The last slide came up, Jaime and Dom in their wedding clothes just outside the church only an hour ago, Jaime’s head tilted up, Dom’s tilted down, the expression on their faces—
A hand took his arm, pulling him gently around.
“Damn.” He scrubbed the back of his hand across his eyes, breathing raggedly.
Anne kept tugging, guiding him away from the crowd, through an arch of roses to a private spot on the veranda wrapping around the side of the house. It was a lovely night, the lights that wove through the garden glowing warm gold again post-slideshow, the band shifting, getting ready for the first dance. He’d have to get back. He had to do the daddy-daughter dance.
Oh, fuck.
Shit
, and he’d been the man who once thought he was too tough to cry. Before his daughters and his wife pummeled all his emotions wide open. He scrubbed water off his face again, trying to calm his stupid, ragged breathing.

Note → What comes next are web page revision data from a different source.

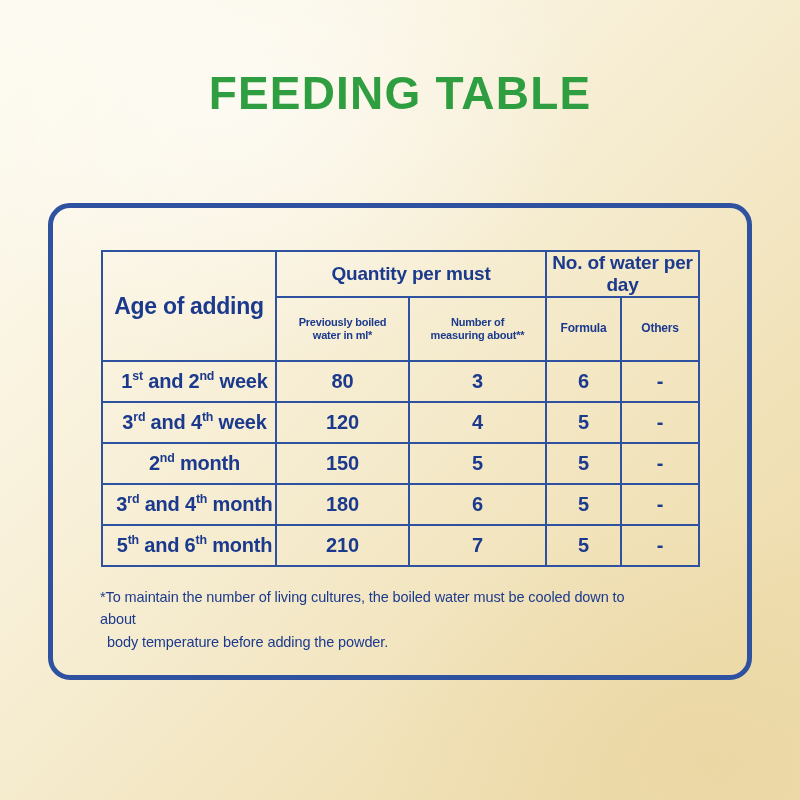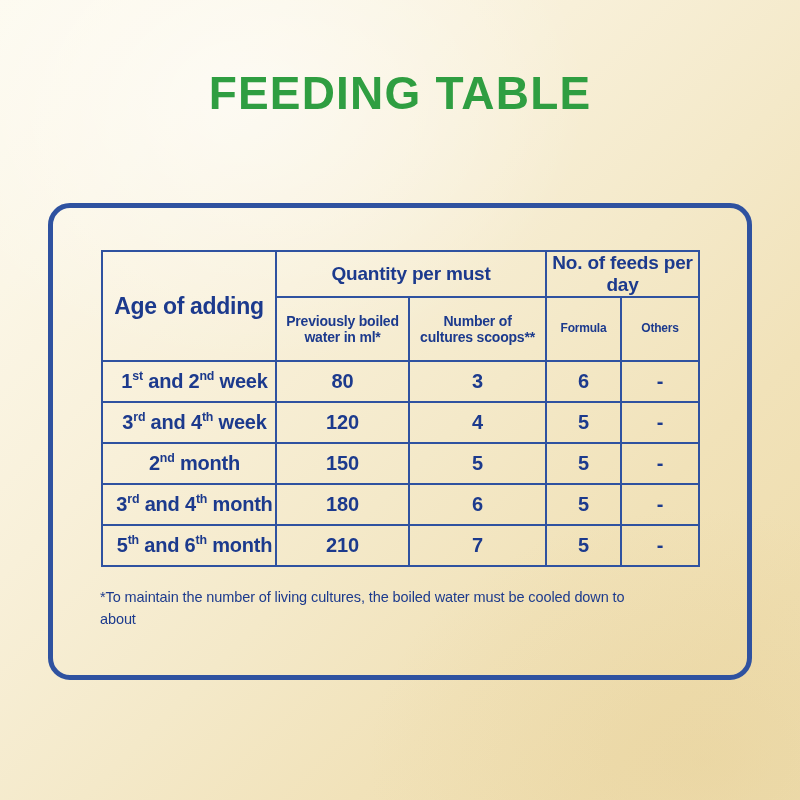--- a/index.html
+++ b/index.html
@@ -172,7 +172,7 @@
     <tr>
       <th rowspan="2" id="age-header">Age of adding</th>
       <th colspan="2" class="hdr-group">Quantity per must</th>
-      <th colspan="2" class="hdr-group">No. of feeds per day</th>
+      <th colspan="2" class="hdr-group">No. of water per day</th>
     </tr>
     <tr>
       <th class="hdr-sub">

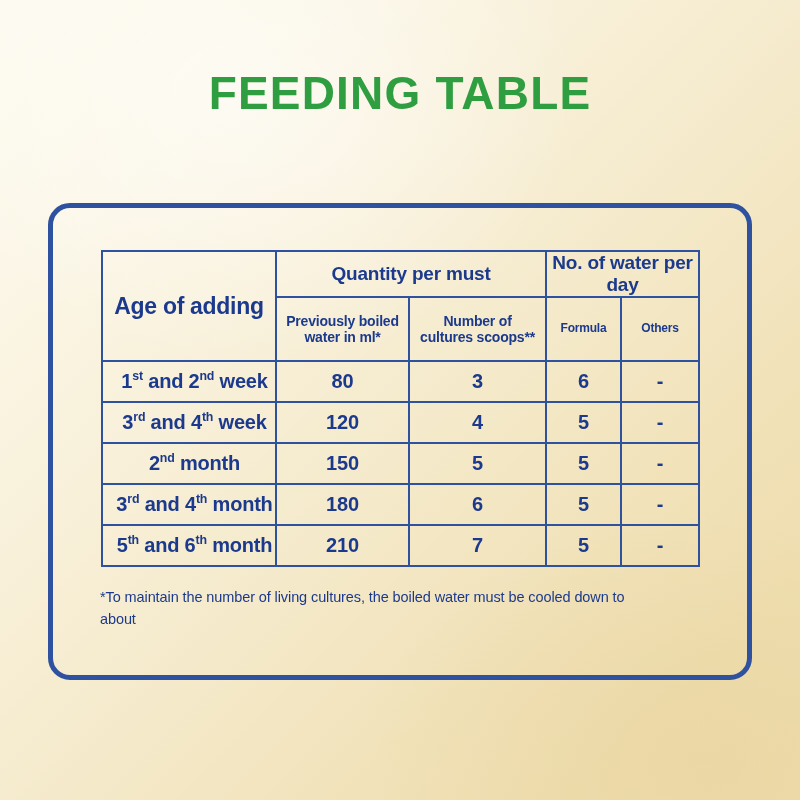--- a/index.html
+++ b/index.html
@@ -94,7 +94,7 @@
   }
   .hdr-sub {
     height: 62px;
-    font-size: 14px;
+    font-size: 11px;
     line-height: 1.15;
     letter-spacing: -0.2px;
     padding: 0 3px;

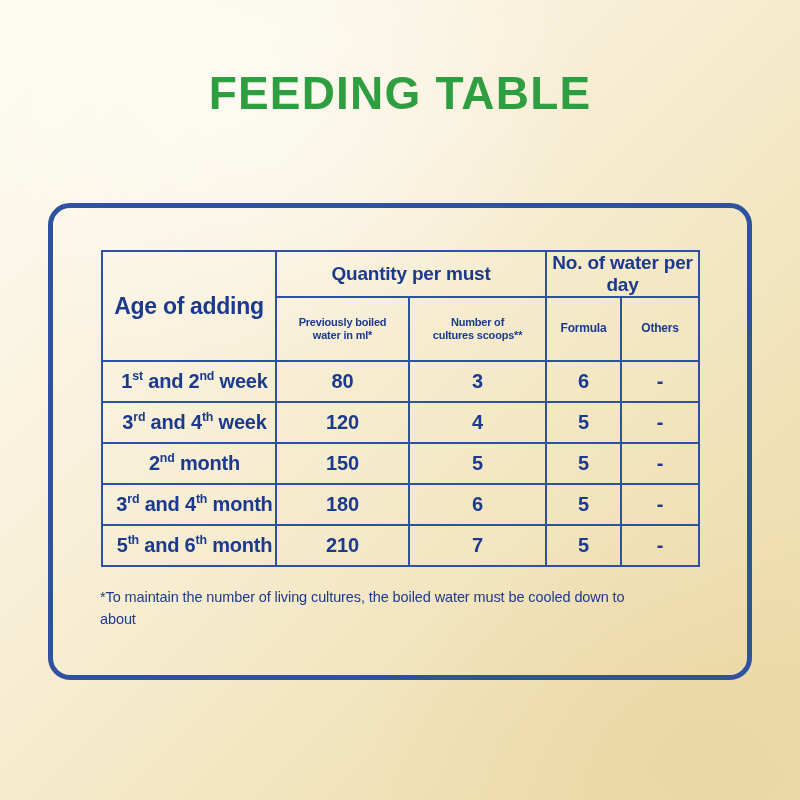--- a/index.html
+++ b/index.html
@@ -181,7 +181,7 @@
       </th>
       <th class="hdr-sub">
         <span>Number of</span><br>
-        <span>cultures scoops**</span>
+        <span>measuring about**</span>
       </th>
       <th class="hdr-sub small">Formula</th>
       <th class="hdr-sub small">Others</th>

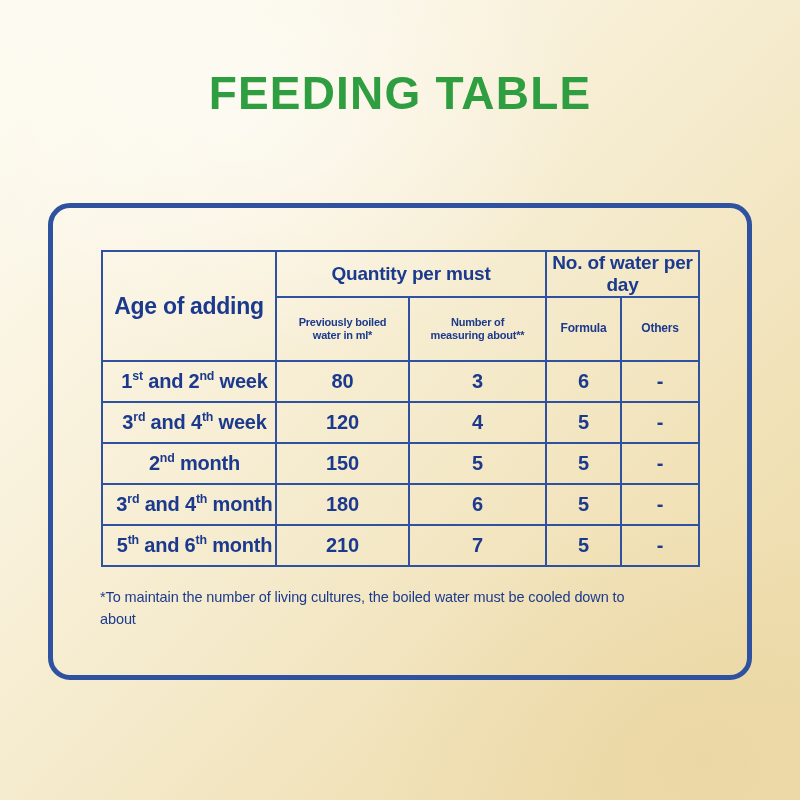--- a/index.html
+++ b/index.html
@@ -234,6 +234,7 @@
 
 <div id="footnote">
   <span>*To maintain the number of living cultures, the boiled water must be cooled down to about</span>
+  <span class="ln2">body temperature before adding the powder.</span>
 </div>
 
 </body></html>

“Sorry,” he told Anne, who probably
never
cried. She probably hadn’t even let herself cry the night before she went to
prison.
“Damn. It’s just that she’s—he’s—oh, damn, they’re all gone now. They’re not my little girls.”
Anne stroked the flower petals of his boutonnière, the one she had made for him, as if getting those petals to lie exactly right would fix everything. “They’re still your little girls,” she said quietly.
“They are to
me
,” he agreed, anguished. “But they’re not to anyone
else.
No one will ever, ever love them as much as I—” He broke off, sniffling like an idiot, turning his head to stare at the ocean across the dune.
“I know,” Anne said, wistfulness shifting across her face, so subtly he was probably the only man who would ever spot it. And it had taken him fifteen years of walks along the beach. Her only son was married, too, although Mack remembered the rough spot that marriage had gone through, remembered a year and a half when he hadn’t seen Kai at all and Kurt had been a mess, as if the younger man was being oh-so-slowly stretched on a rack, inch by excruciating inch past bearing.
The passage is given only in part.